** Available data follows **

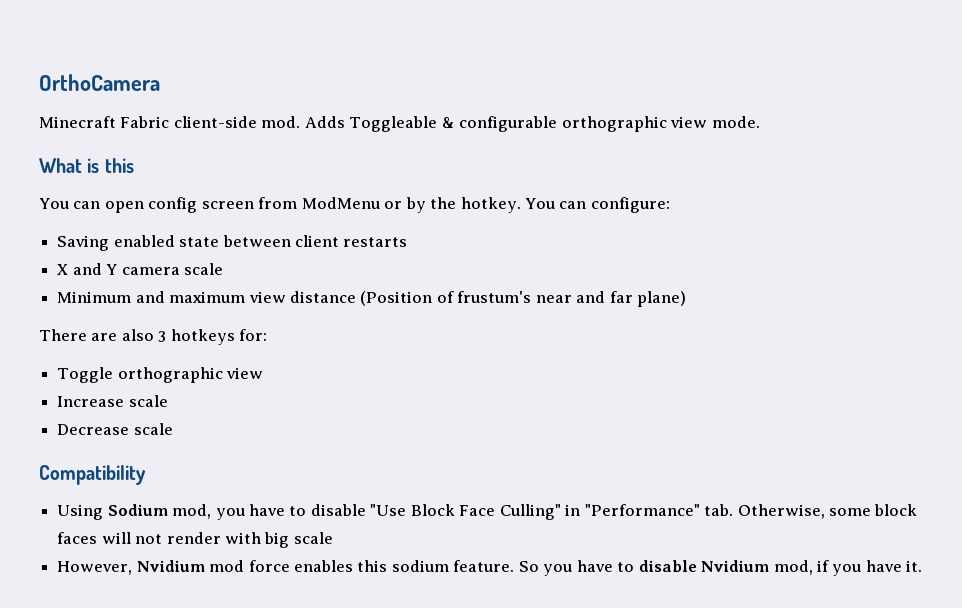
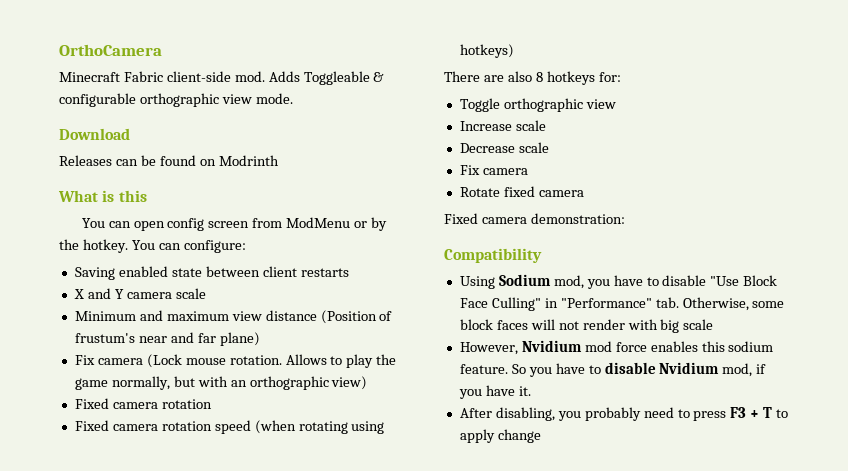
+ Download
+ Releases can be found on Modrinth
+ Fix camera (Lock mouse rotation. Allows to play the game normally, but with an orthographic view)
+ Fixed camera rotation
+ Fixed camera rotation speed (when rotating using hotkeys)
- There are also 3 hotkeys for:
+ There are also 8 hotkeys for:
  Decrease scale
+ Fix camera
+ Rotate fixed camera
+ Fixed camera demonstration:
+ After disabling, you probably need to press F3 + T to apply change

** End of Available data **
** Available data follows **

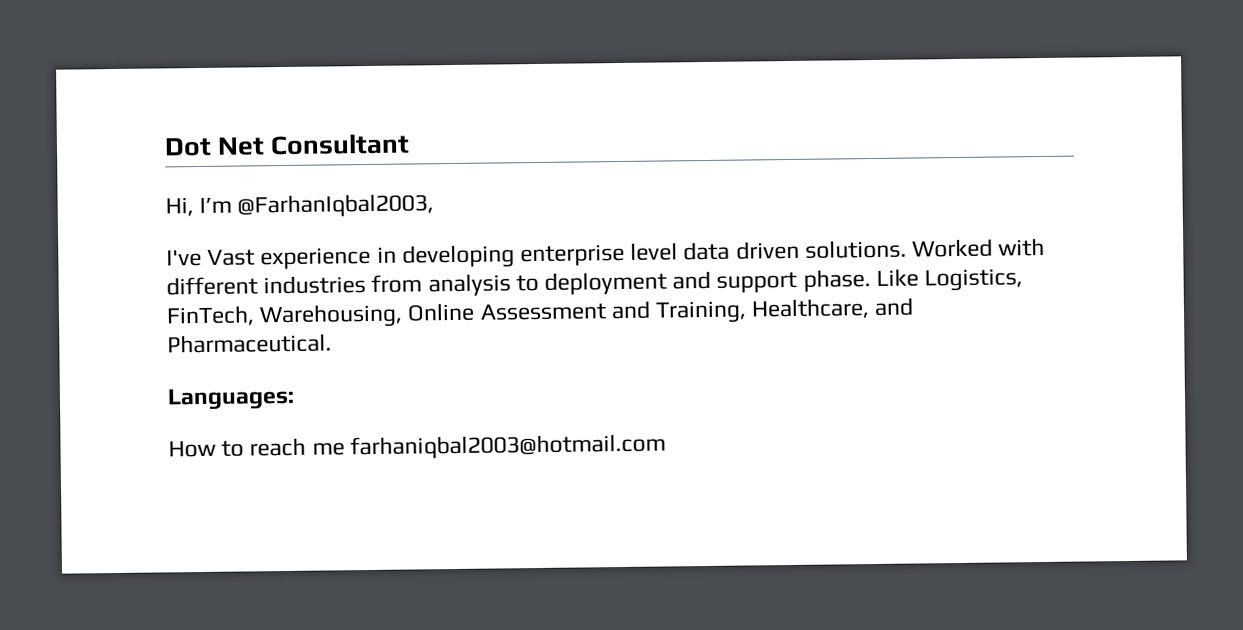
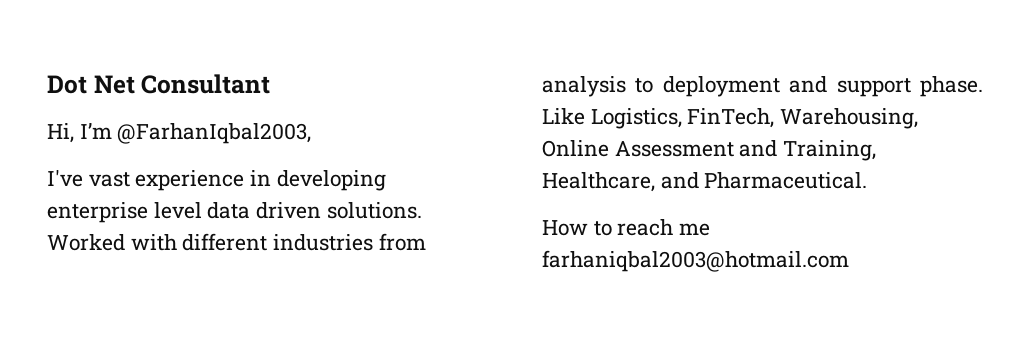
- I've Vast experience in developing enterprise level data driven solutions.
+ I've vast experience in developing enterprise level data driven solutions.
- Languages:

** End of Available data **
** Available data follows **

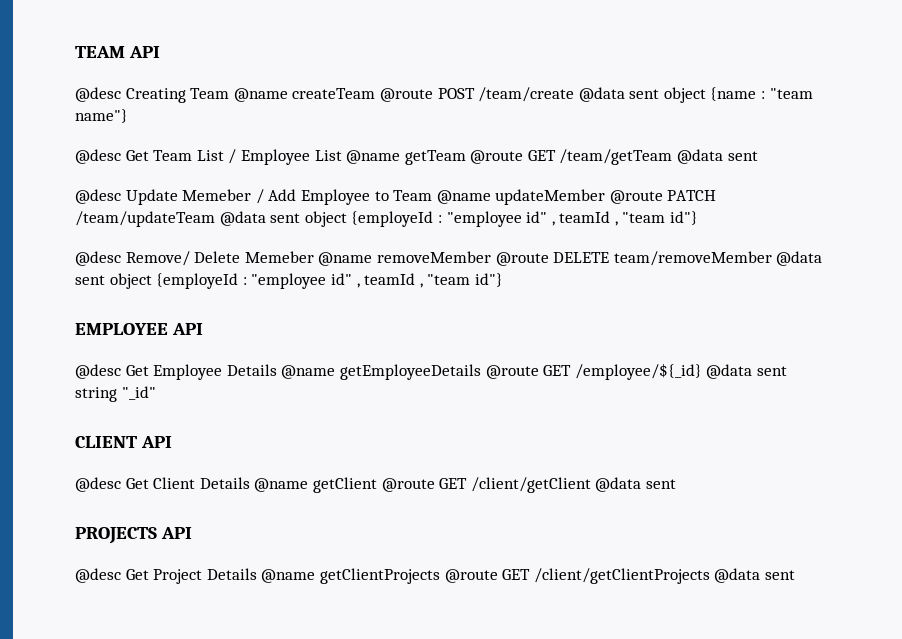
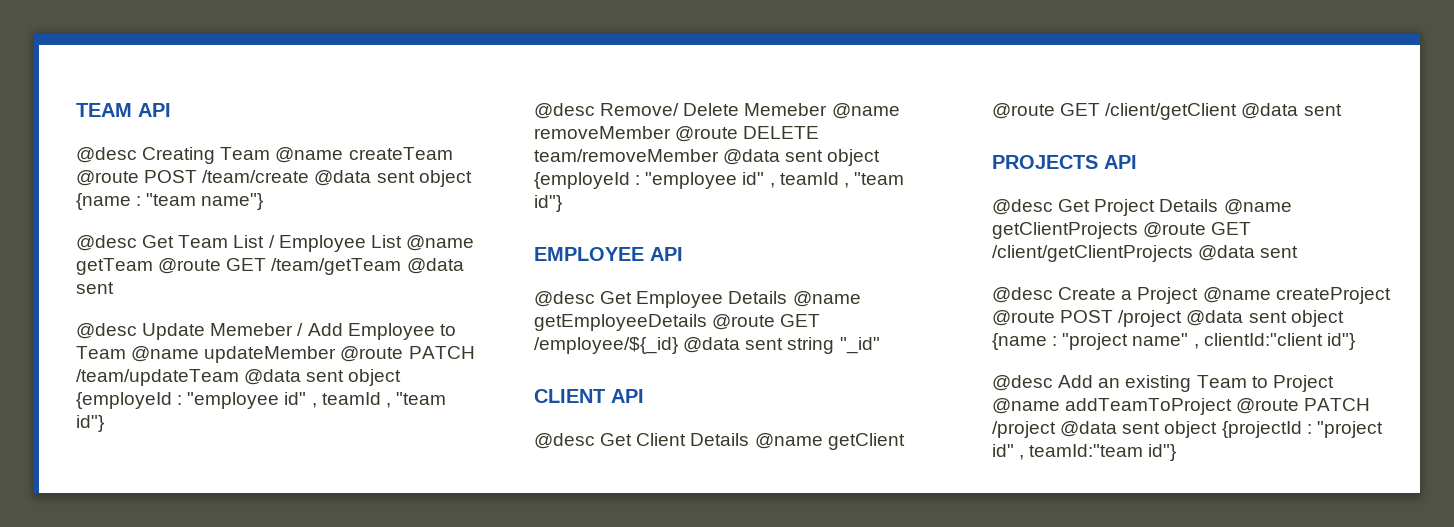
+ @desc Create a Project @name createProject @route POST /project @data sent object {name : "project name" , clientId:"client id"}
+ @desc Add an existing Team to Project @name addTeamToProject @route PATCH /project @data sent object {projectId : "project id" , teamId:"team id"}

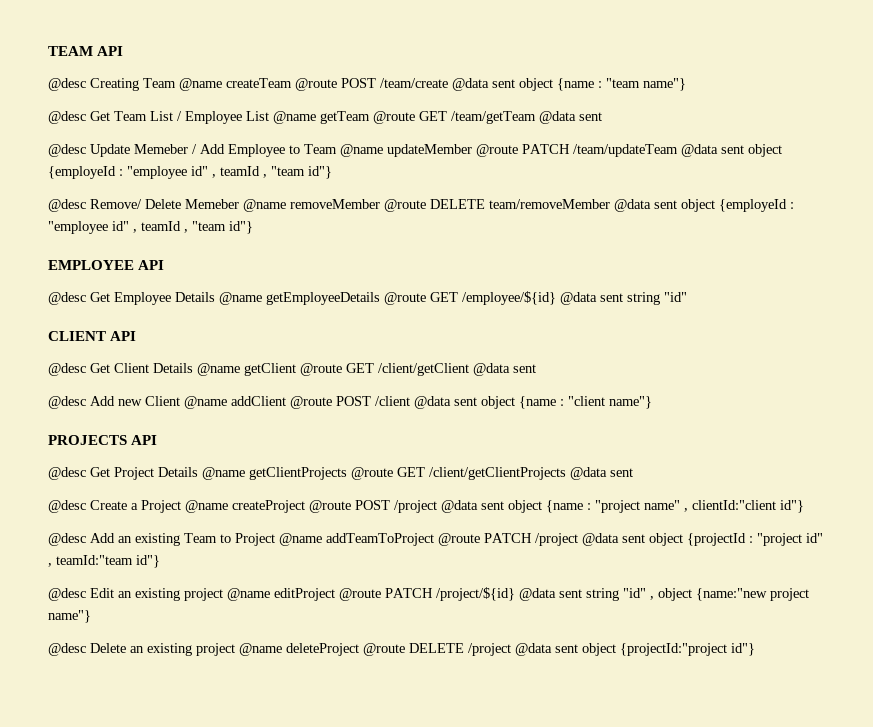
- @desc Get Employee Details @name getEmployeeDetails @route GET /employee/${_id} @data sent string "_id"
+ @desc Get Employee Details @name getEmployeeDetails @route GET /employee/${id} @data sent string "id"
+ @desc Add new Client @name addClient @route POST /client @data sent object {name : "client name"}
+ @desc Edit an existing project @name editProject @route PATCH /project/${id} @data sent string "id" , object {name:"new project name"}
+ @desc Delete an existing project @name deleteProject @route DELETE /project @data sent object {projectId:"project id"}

** End of Available data **

■ Assignment: Lines of the listing above that include the string "projectId" should each be copied.

■ Solved exercise:
+ @desc Add an existing Team to Project @name addTeamToProject @route PATCH /project @data sent object {projectId : "project id" , teamId:"team id"}
+ @desc Delete an existing project @name deleteProject @route DELETE /project @data sent object {projectId:"project id"}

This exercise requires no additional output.